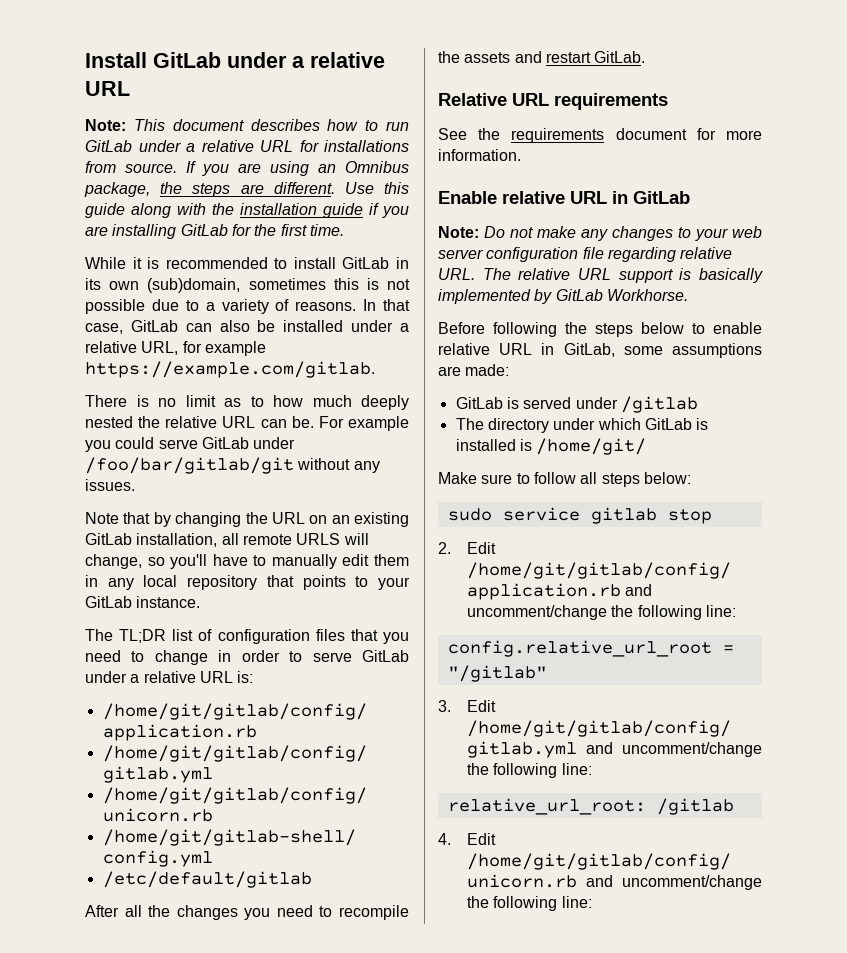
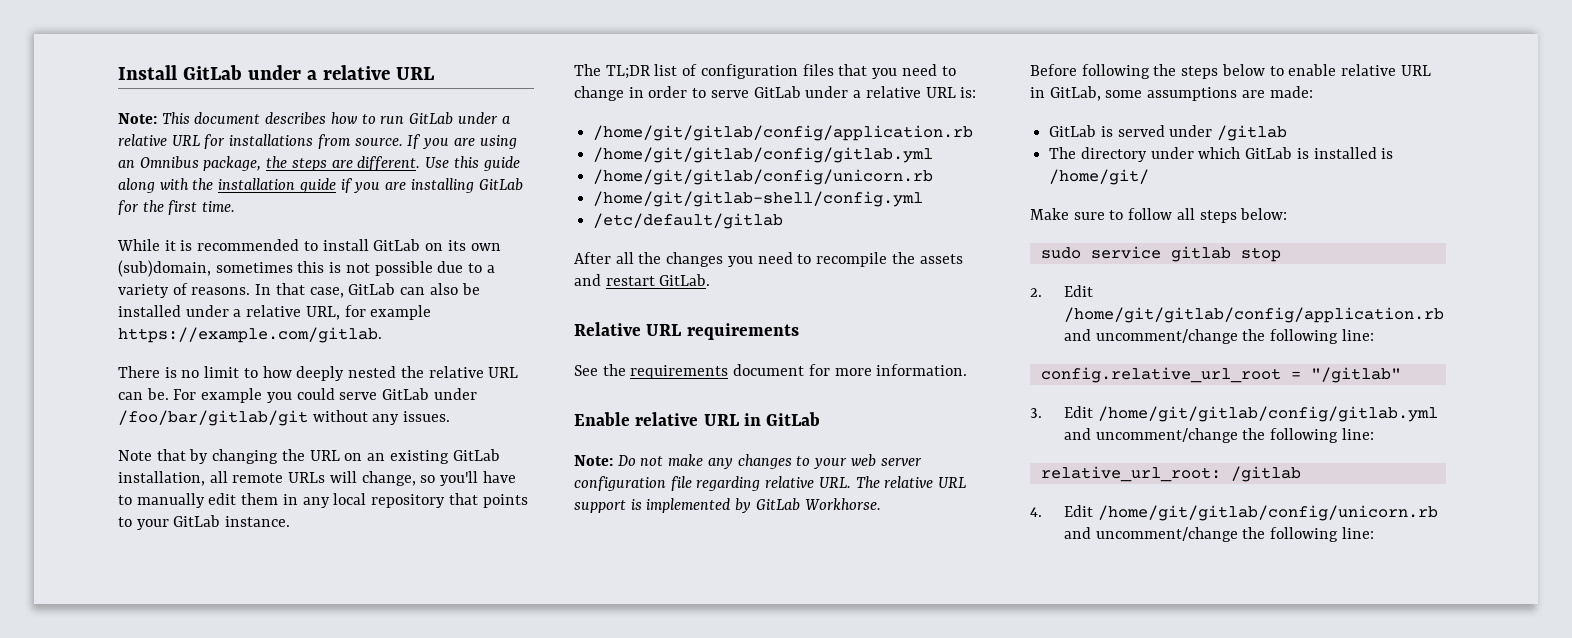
- While it is recommended to install GitLab in its own (sub)domain, sometimes this is not possible due to a variety of reasons.
+ While it is recommended to install GitLab on its own (sub)domain, sometimes this is not possible due to a variety of reasons.
- There is no limit as to how much deeply nested the relative URL can be.
+ There is no limit to how deeply nested the relative URL can be.
- Note that by changing the URL on an existing GitLab installation, all remote URLS will change, so you'll have to manually edit them in any local repository that points to your GitLab instance.
+ Note that by changing the URL on an existing GitLab installation, all remote URLs will change, so you'll have to manually edit them in any local repository that points to your GitLab instance.
- Note: Do not make any changes to your web server configuration file regarding relative URL. The relative URL support is basically implemented by GitLab Workhorse.
+ Note: Do not make any changes to your web server configuration file regarding relative URL. The relative URL support is implemented by GitLab Workhorse.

◇ ◇ ◇

The answer should consist of all the records, duplicated exactly, with no images included.

- While it is recommended to install GitLab in its own (sub)domain, sometimes this is not possible due to a variety of reasons.
+ While it is recommended to install GitLab on its own (sub)domain, sometimes this is not possible due to a variety of reasons.
- There is no limit as to how much deeply nested the relative URL can be.
+ There is no limit to how deeply nested the relative URL can be.
- Note that by changing the URL on an existing GitLab installation, all remote URLS will change, so you'll have to manually edit them in any local repository that points to your GitLab instance.
+ Note that by changing the URL on an existing GitLab installation, all remote URLs will change, so you'll have to manually edit them in any local repository that points to your GitLab instance.
- Note: Do not make any changes to your web server configuration file regarding relative URL. The relative URL support is basically implemented by GitLab Workhorse.
+ Note: Do not make any changes to your web server configuration file regarding relative URL. The relative URL support is implemented by GitLab Workhorse.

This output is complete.